Van’s death was as startling as that of his father, occurring either after raking leaves or golfing, because reports are mixed, whereas Rusty, our leading businessman, left us after pushing a car in snow.
• • •
Shaking hands at the Brockies’ anniversary dinner Sunday, I told Mildred that her father, Bruce Lloyd, sold me my first home for $30 a month.
It was an old-timer located on the riverbank a block below old McIrvine school, and served us for five years before we succumbed to the lure of our Crozier farm, also on the river.

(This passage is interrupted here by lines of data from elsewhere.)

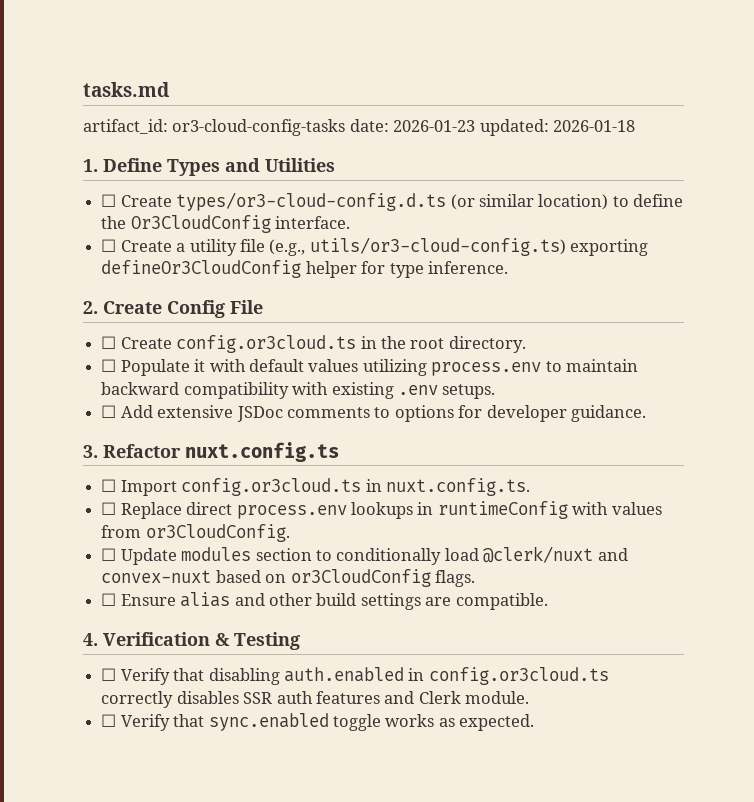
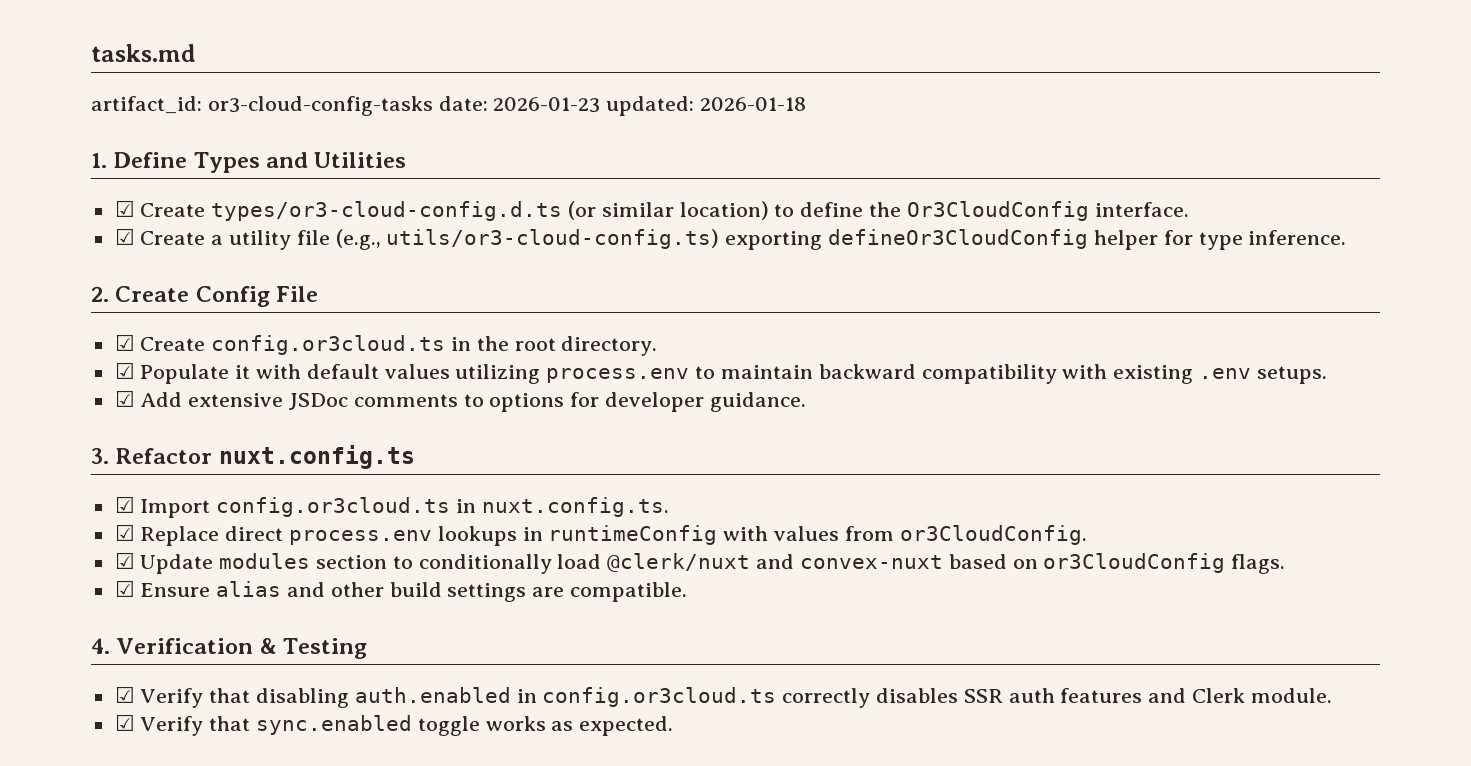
- ☐ Create types/or3-cloud-config.d.ts (or similar location) to define the Or3CloudConfig interface.
+ ☑ Create types/or3-cloud-config.d.ts (or similar location) to define the Or3CloudConfig interface.
- ☐ Create a utility file (e.g., utils/or3-cloud-config.ts) exporting defineOr3CloudConfig helper for type inference.
+ ☑ Create a utility file (e.g., utils/or3-cloud-config.ts) exporting defineOr3CloudConfig helper for type inference.
- ☐ Create config.or3cloud.ts in the root directory.
+ ☑ Create config.or3cloud.ts in the root directory.
- ☐ Populate it with default values utilizing process.env to maintain backward compatibility with existing .env setups.
+ ☑ Populate it with default values utilizing process.env to maintain backward compatibility with existing .env setups.
- ☐ Add extensive JSDoc comments to options for developer guidance.
+ ☑ Add extensive JSDoc comments to options for developer guidance.
- ☐ Import config.or3cloud.ts in nuxt.config.ts.
+ ☑ Import config.or3cloud.ts in nuxt.config.ts.
- ☐ Replace direct process.env lookups in runtimeConfig with values from or3CloudConfig.
+ ☑ Replace direct process.env lookups in runtimeConfig with values from or3CloudConfig.
- ☐ Update modules section to conditionally load @clerk/nuxt and convex-nuxt based on or3CloudConfig flags.
+ ☑ Update modules section to conditionally load @clerk/nuxt and convex-nuxt based on or3CloudConfig flags.
- ☐ Ensure alias and other build settings are compatible.
+ ☑ Ensure alias and other build settings are compatible.
- ☐ Verify that disabling auth.enabled in config.or3cloud.ts correctly disables SSR auth features and Clerk module.
+ ☑ Verify that disabling auth.enabled in config.or3cloud.ts correctly disables SSR auth features and Clerk module.
- ☐ Verify that sync.enabled toggle works as expected.
+ ☑ Verify that sync.enabled toggle works as expected.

Bruce was a pioneer businessman here, successor to Hudson’s Bay in establishing the Watson and Lloyd general store beside the bridge. He also was in Rainy Lake shipping where his son, Bill, spent many years while also planting buoys for safer navigation.
Meanwhile, Dave Brockie stuck to jewellery while pitching baseball for recreation.
My old home was replaced only about a year ago. It once had stood behind the “P.A.” hotel downtown, where it sheltered the Canfield family after the Rat Portage lumber office departed.